En 2002, la Cour suprême avait déjà jugé que le PROTECT Act, qui interdisait le CSAM virtuel, était inconstitutionnel en ce qu'il s'appliquait aux représentations sans victime réelle identifiable. C'était il y a vingt-cinq ans. Les outils d'IA générative disponibles en 2026 n'existaient pas. La jurisprudence, elle, est restée.

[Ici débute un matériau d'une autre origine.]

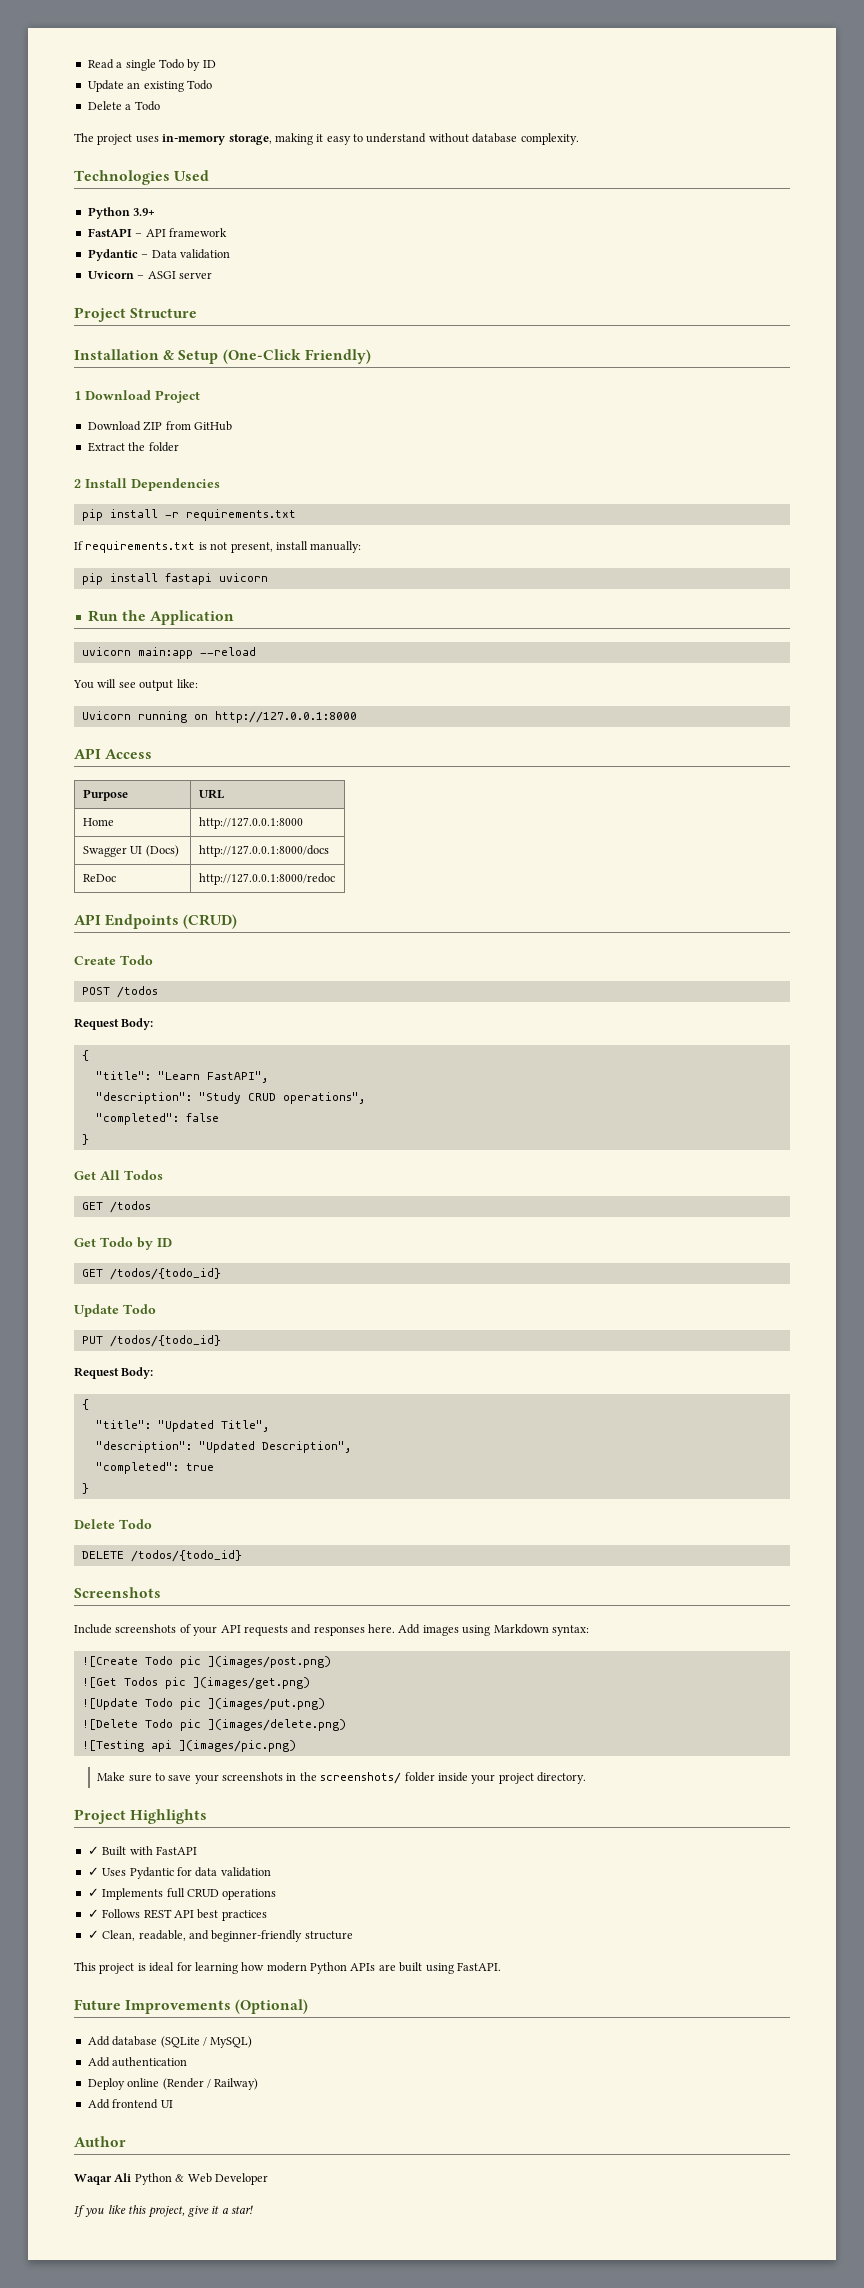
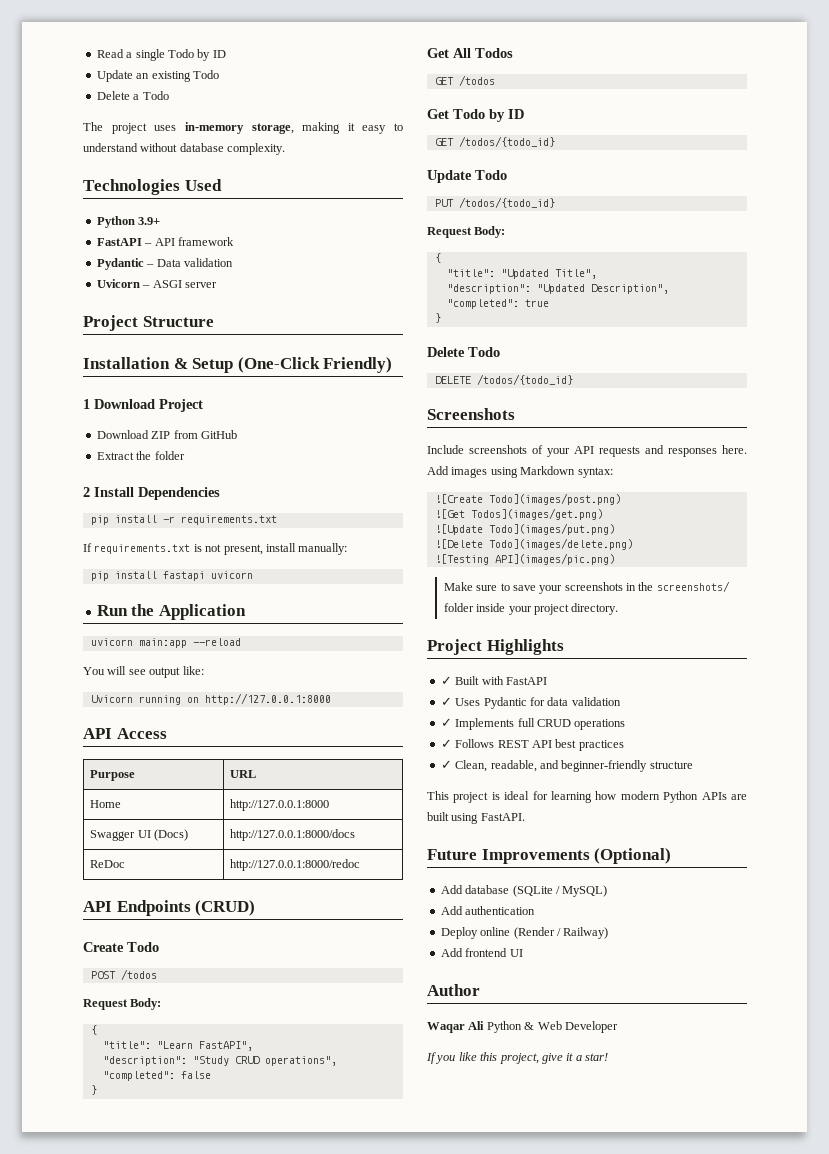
- ![Create Todo pic ](images/post.png)
- ![Get Todos pic ](images/get.png)
- ![Update Todo pic ](images/put.png)
- ![Delete Todo pic ](images/delete.png)
+ ![Create Todo](images/post.png)
+ ![Get Todos](images/get.png)
+ ![Update Todo](images/put.png)
+ ![Delete Todo](images/delete.png)
- ![Testing api ](images/pic.png)
+ ![Testing API](images/pic.png)

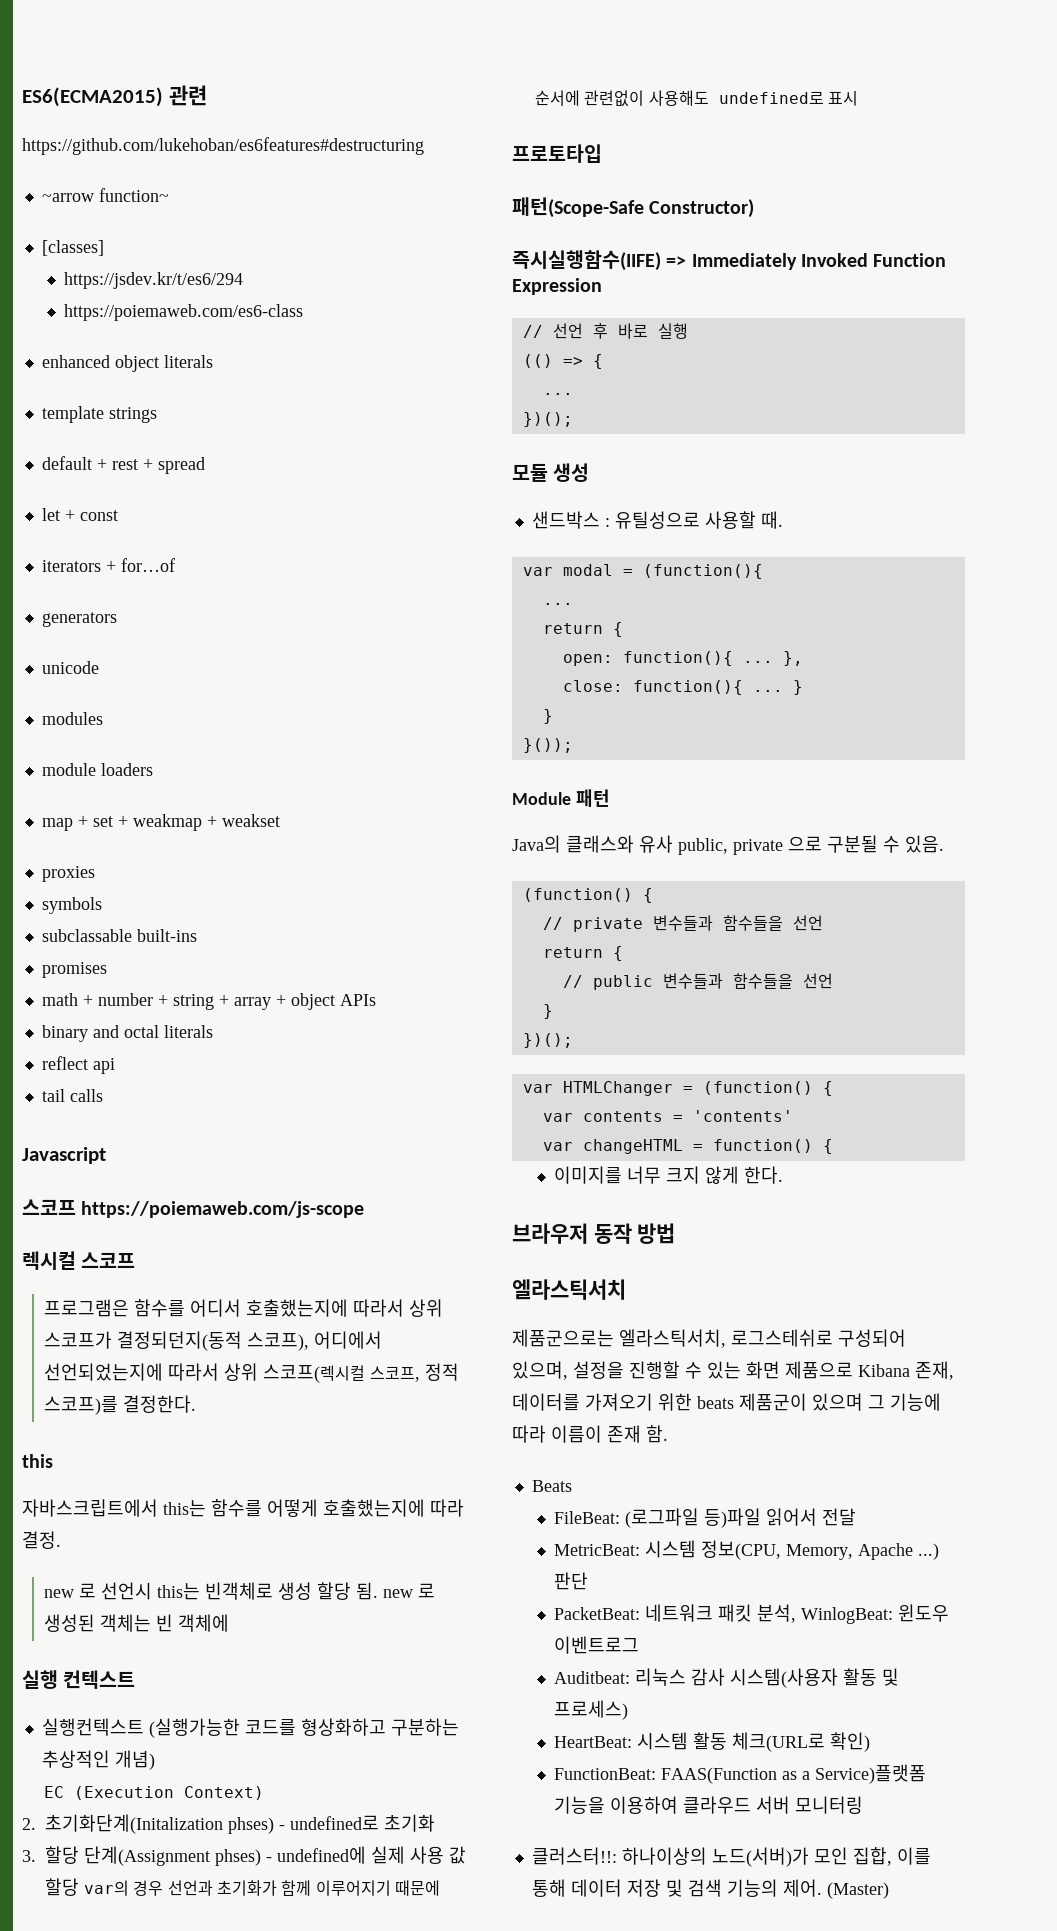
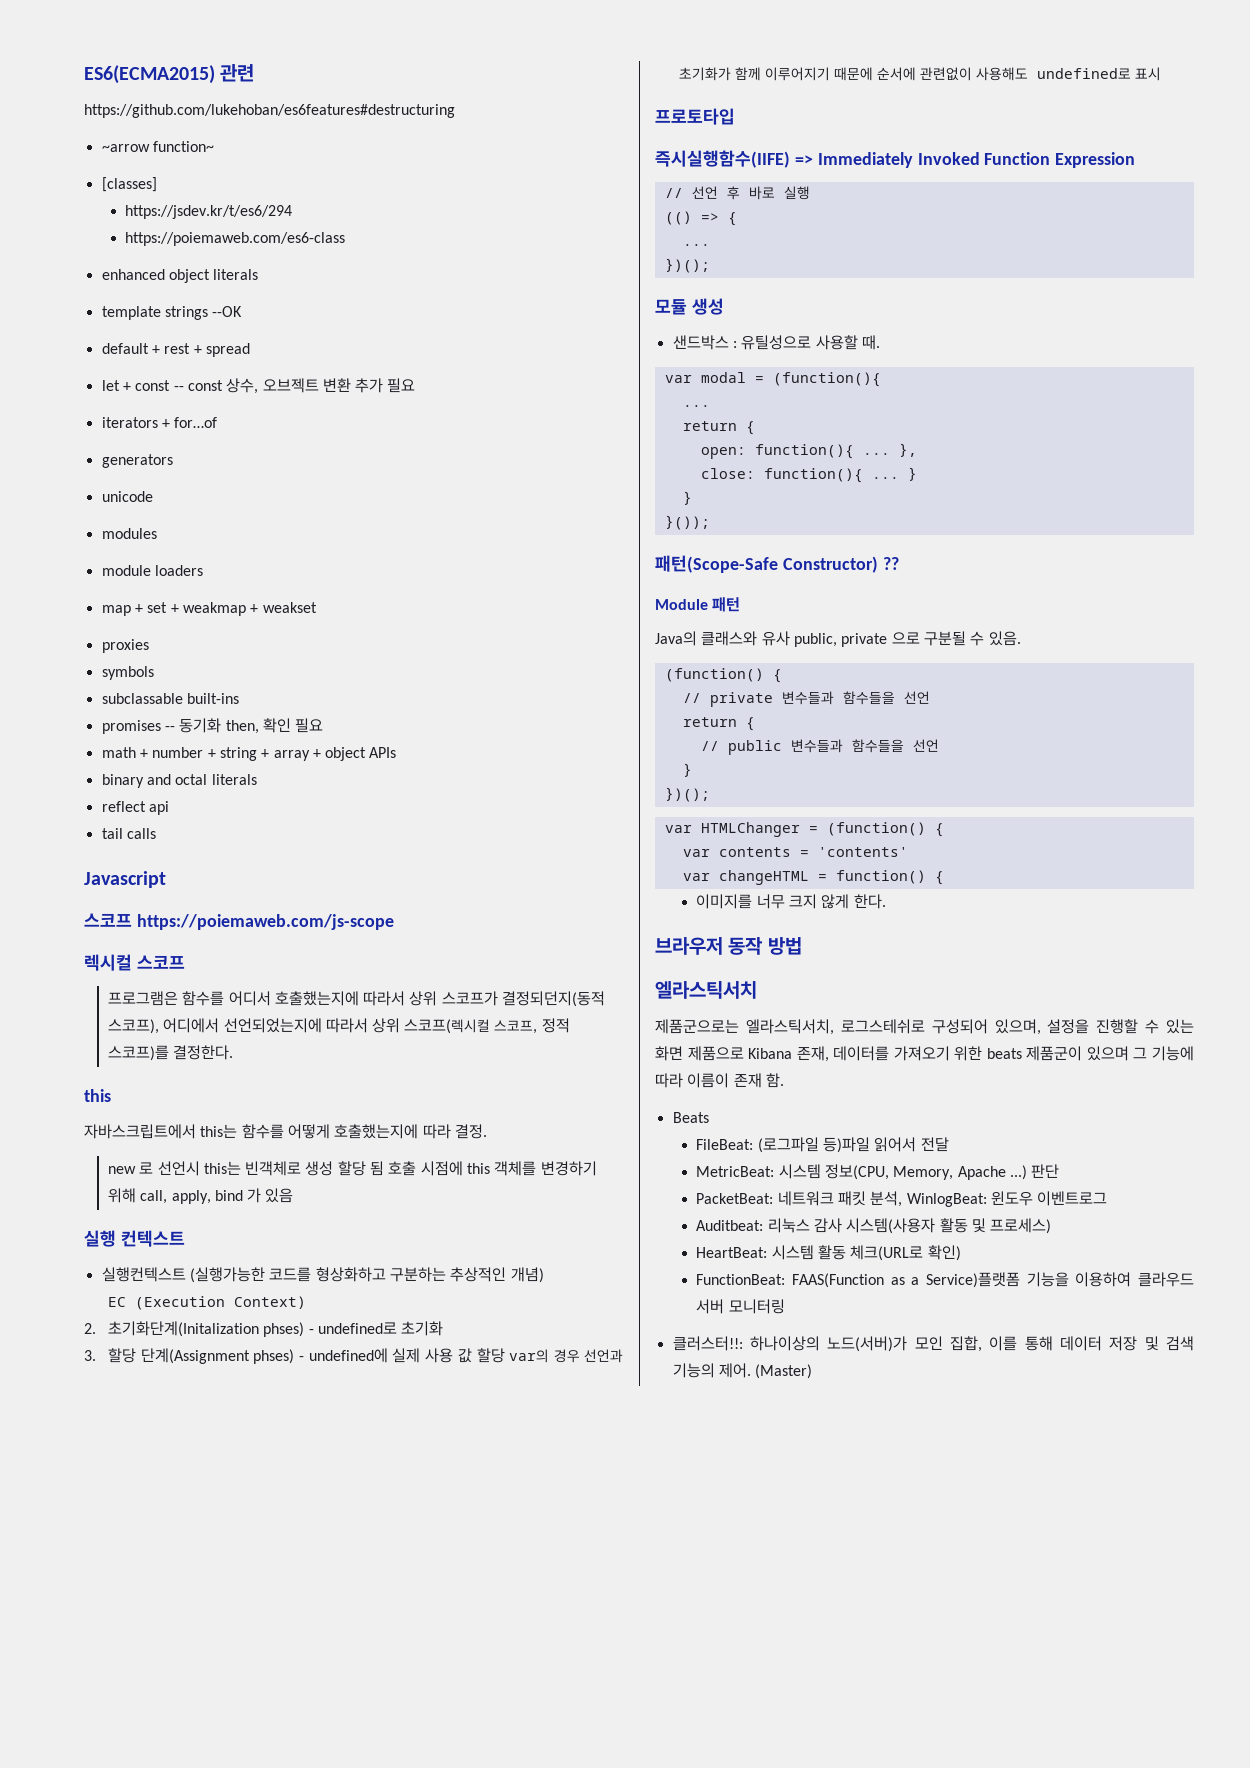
- template strings
+ template strings --OK
- let + const
+ let + const -- const 상수, 오브젝트 변환 추가 필요
- promises
+ promises -- 동기화 then, 확인 필요
- new 로 선언시 this는 빈객체로 생성 할당 됨. new 로 생성된 객체는 빈 객체에
+ new 로 선언시 this는 빈객체로 생성 할당 됨 호출 시점에 this 객체를 변경하기 위해 call, apply, bind 가 있음
- 패턴(Scope-Safe Constructor)
+ 패턴(Scope-Safe Constructor) ??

Le tribunal fédéral dit clairement qu'il ne peut pas redessiner ces lignes lui-même. Ça, c'est le travail du Congrès américain ou de la Cour suprême. Et pour l'instant, ni l'un ni l'autre n'a bougé sur ce point précis.
Ce que vous pouvez faire dès maintenant si vous publiez des images d'enfants
- Revoir votre politique de publication en ligne : faut-il vraiment montrer le visage de vos enfants, de vos élèves, de vos modèles mineurs dans des contenus accessibles publiquement ?
- Vérifier les paramètres de confidentialité de vos comptes sur les réseaux sociaux, Meta (Facebook, Instagram), TikTok, X (ex-Twitter) : un compte public, c'est un contenu potentiellement scrapable.
- Consulter un juriste si vous êtes une marque ou un professionnel qui publie régulièrement du contenu avec des mineurs : le droit à l'image en France est votre premier rempart, mais il ne protège pas de tout.
- Suivre l'évolution législative américaine sur ce point : le Congrès américain pourrait légiférer rapidement sous la pression de l'opinion publique, et toute modification du cadre légal américain aura des répercussions sur les plateformes que vous utilisez.
Ce n'est pas de la paranoïa. C'est lire un jugement de tribunal fédéral jusqu'au bout.